By clicking “Sign up for GitHub”, you agree to our terms of service and privacy statement. We’ll occasionally send you account related emails.

Already on GitHub? Sign in to your account

Implement elemental-register upgrade #868

Draft
wants to merge 1 commit into
base: main
Choose a base branch
from

Conversation

anmazzotti
Copy link
Contributor

@anmazzotti anmazzotti commented Oct 10, 2024

Part of rancher/elemental#1565

This PR introduces the elemental-register upgrade subcommand to replace the suc-upgrade script.

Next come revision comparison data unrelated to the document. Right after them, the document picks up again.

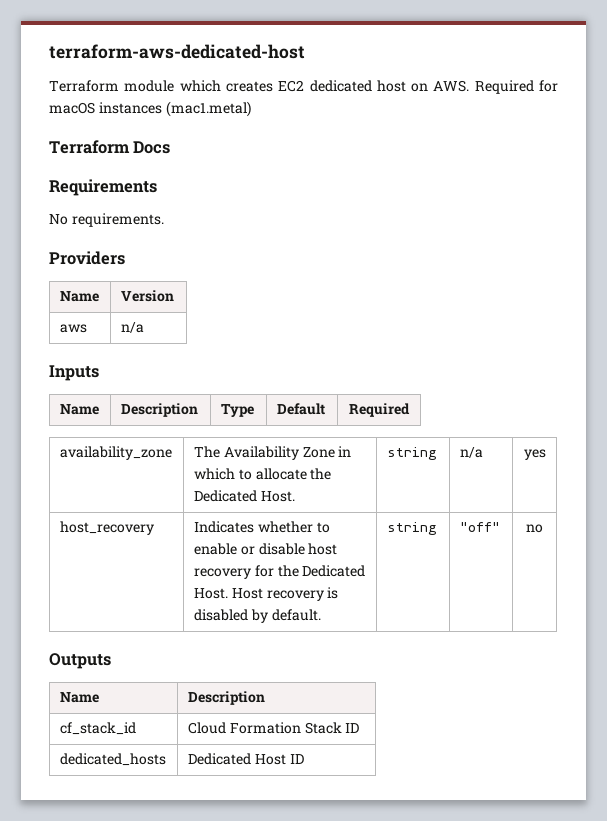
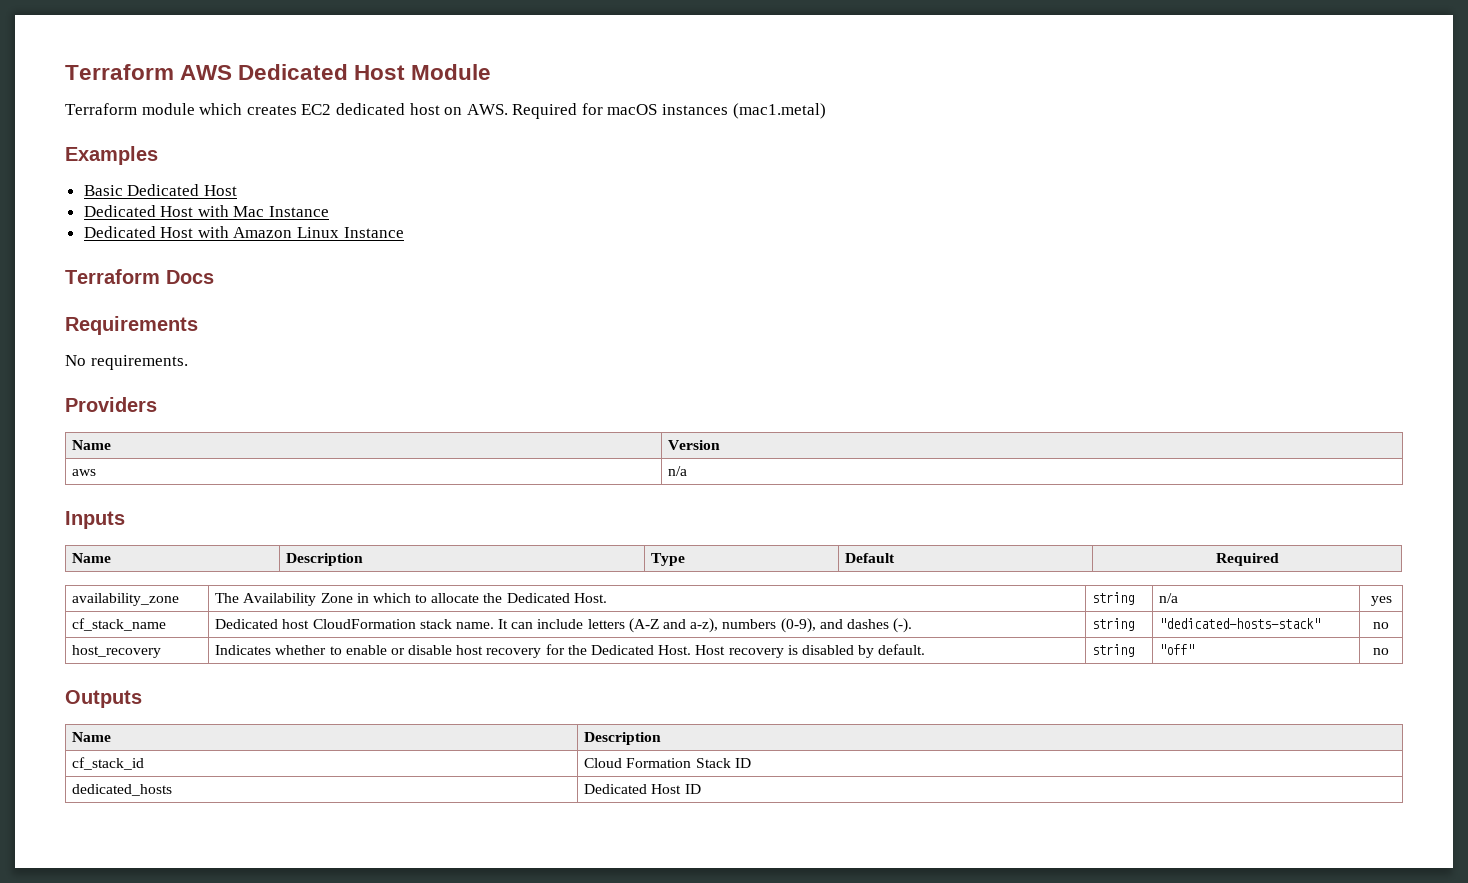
[49,44,305,59] terraform-aws-dedicated-host -> [65,64,492,80] Terraform AWS Dedicated Host Module
(251, 109) none -> [65,146,158,165] [83,184,237,196] [83,205,330,217] [83,226,404,238] // Examples // Basic Dedicated Host // Dedicated Host with Mac Instance // Dedicated Host with Amazon Linux Instance
(546, 454) none -> [72,618,167,631] [215,618,913,633] [1092,618,1135,631] [1159,618,1321,629] [1373,622,1389,629] // cf_stack_name | Dedicated host CloudFormation stack name. It can include letters (A-Z and a-z), numbers (0-9), and dashes (-). | string | "dedicated-hosts-stack" | no

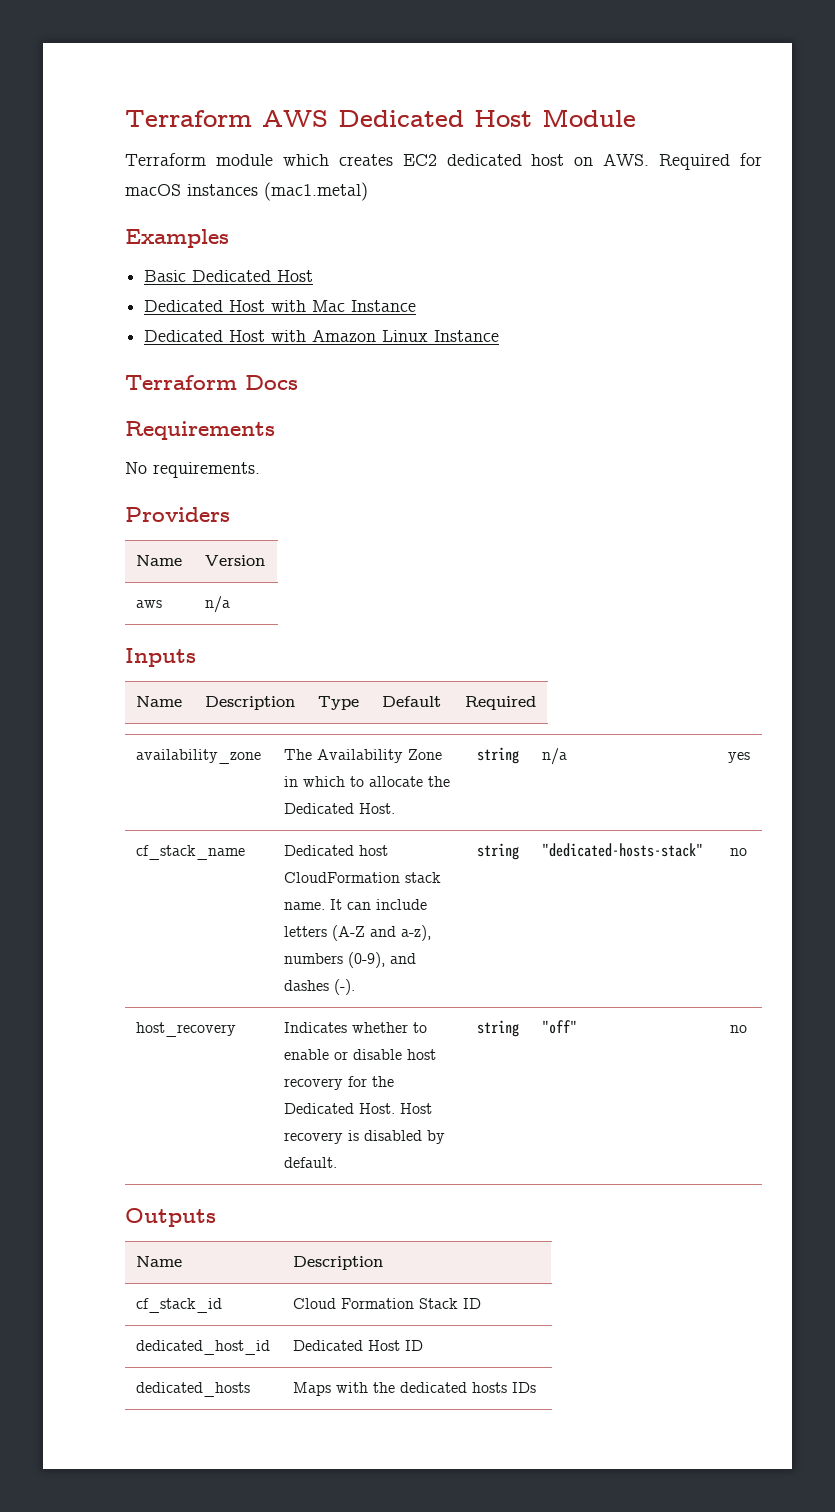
[72,784,173,796] dedicated_hosts -> [136,1340,271,1355] dedicated_host_id
(701, 789) none -> [136,1382,251,1397] [293,1382,537,1396] // dedicated_hosts | Maps with the dedicated hosts IDs

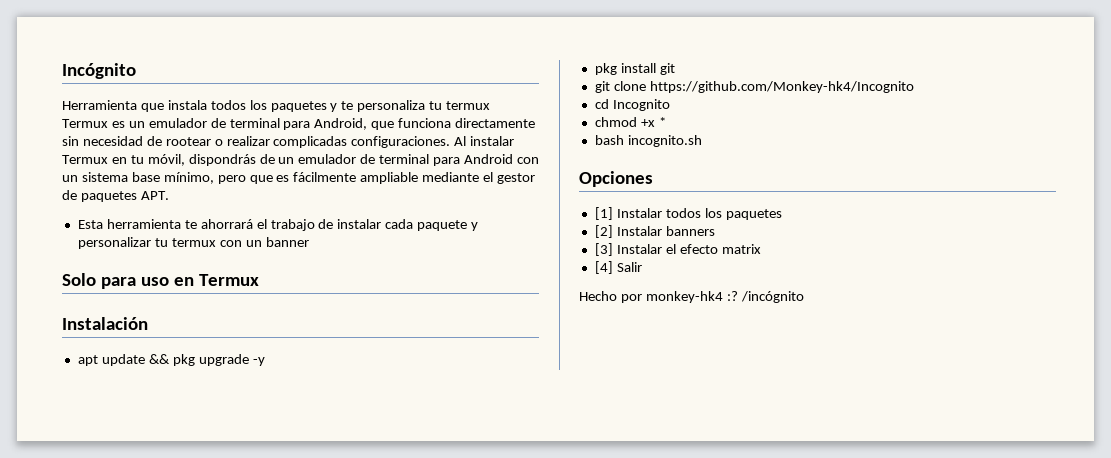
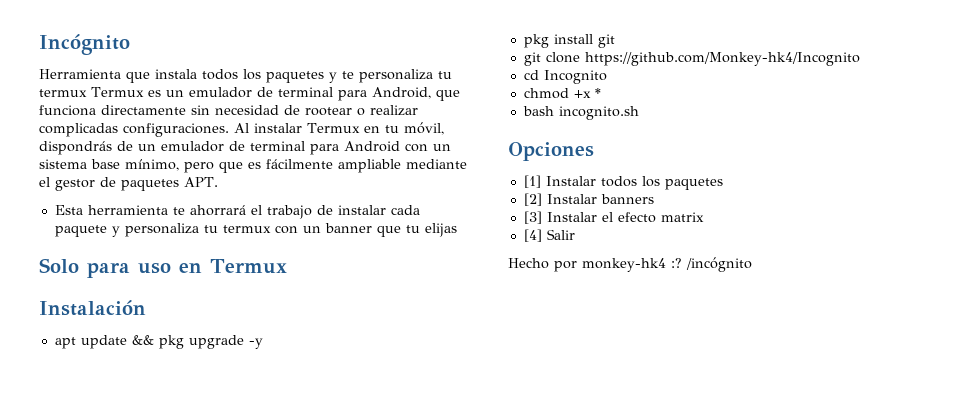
[77,237,151,249] personalizar -> [124,223,199,237] personaliza
(309, 242) none -> [376,223,457,237] que tu elijas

Most of the logic from suc-upgrade was kept, except the isHigherVersion and FORCE=true logic, which got eliminated.
Instead, the elemental-register upgrade commands accepts a correlationID that will be applied to the Elemental snapshot during upgrade.

By default we are using the ManagedOSImage.Spec sha224 hash as correlationID. With some quirks, for example the spec.Targets is always nullified to avoid re-applying upgrades whenever the target clusters are updated.

Also all client side logic to prevent concurrent upgrades (using a file based lock) has been removed. Instead we exploit the system-upgrade-controller exclusive flag.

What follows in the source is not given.